От первого до последнего этапа работы Чехов настойчиво устранял всякого рода биографические черточки, конкретные детали, в которых узнавался бы именно он, Чехов, врач, литератор, человек с характерными для него писательскими ассоциациями или позицией медика. Так, снято: «Доктор знает, что я врач, но ему нисколько не стыдно решать…»; «Медицинской помощи мы ему не подали. Я успел только расстегнуть ему ворот» (варианты к стр. 142, 335); «Если мне придется когда-нибудь изображать в повести или рассказе…»; любовная история Вукола Попова «могла бы послужить сюжетом для большой и нескучной повести» (варианты к стр. 186–187, 205).
Дважды Чехов устранил свою фамилию и такую деталь: «хожу по берегу [с палочкой]». Снял он также те места, где душевное состояние вызвано одними личными мотивами (см. варианты к стр. 42, 43, 56, 60, 63, 65, 75, 179).

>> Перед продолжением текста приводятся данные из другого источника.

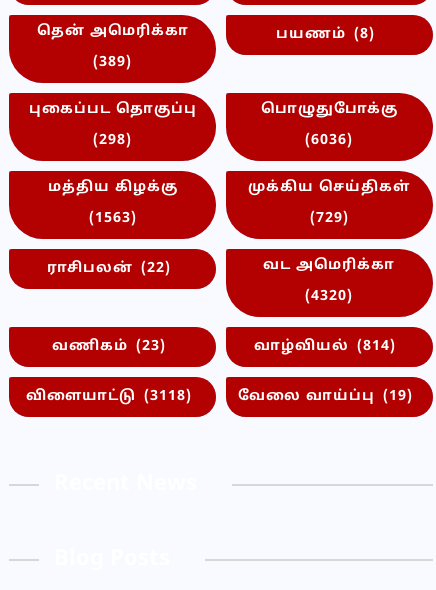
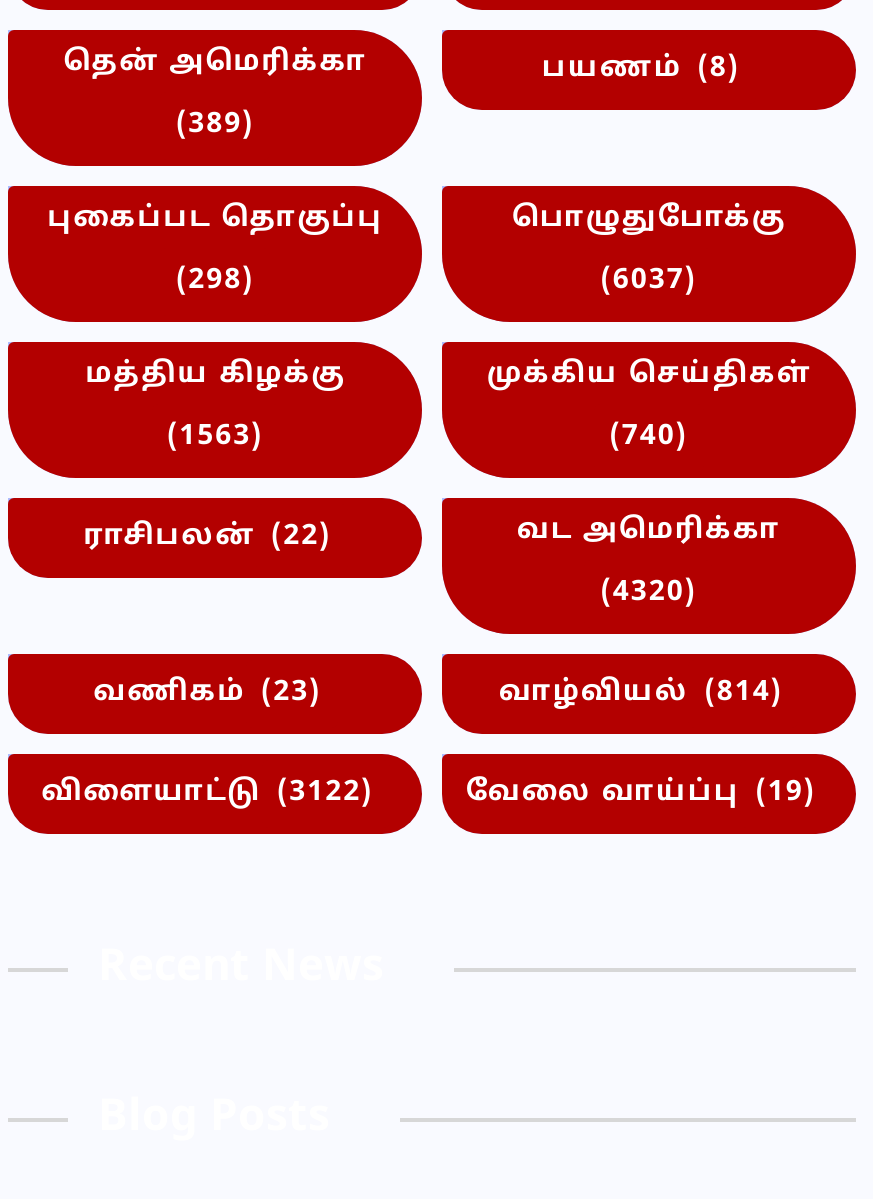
- (6036)
+ (6037)

- (729)
+ (740)

- விளையாட்டு (3118)
+ விளையாட்டு (3122)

Зримое присутствие я, вмешательство его в те или иные отношения, сцены, ситуации, как и прямое выражение своих чувств, Чехов далеко не всегда, по-видимому, считал уместным или художественно оправданным. Он зачеркнул, например, в ЧА слова: «Когда я полюбопытствовал, очень ли это больно…»; «Я не желаю читателю видеть <Дуэ> даже во сне»; «Я обязан ему многими впечатлениями»; «Дуйские казармы для семейных я не забуду никогда» (варианты к стр. 132, 369, 127, 259).
В некоторых случаях он ищет замены я другим лицом, например при передаче впечатления о мрачном сахалинском море — кошмаре (см. варианты к стр. 146).
Той же цели — некоторого оттеснения я во имя большей объективности повествования — служит и замена личной конструкции предложения безличной: «Я считаю» — «Можно считать». Личная конструкция нередко заменяется обобщенно-личной формой, передающей многократность наблюдений или слитность впечатлений я и сахалинских ссыльных: «Входишь в избу», «Взглянешь кругом» и т. п.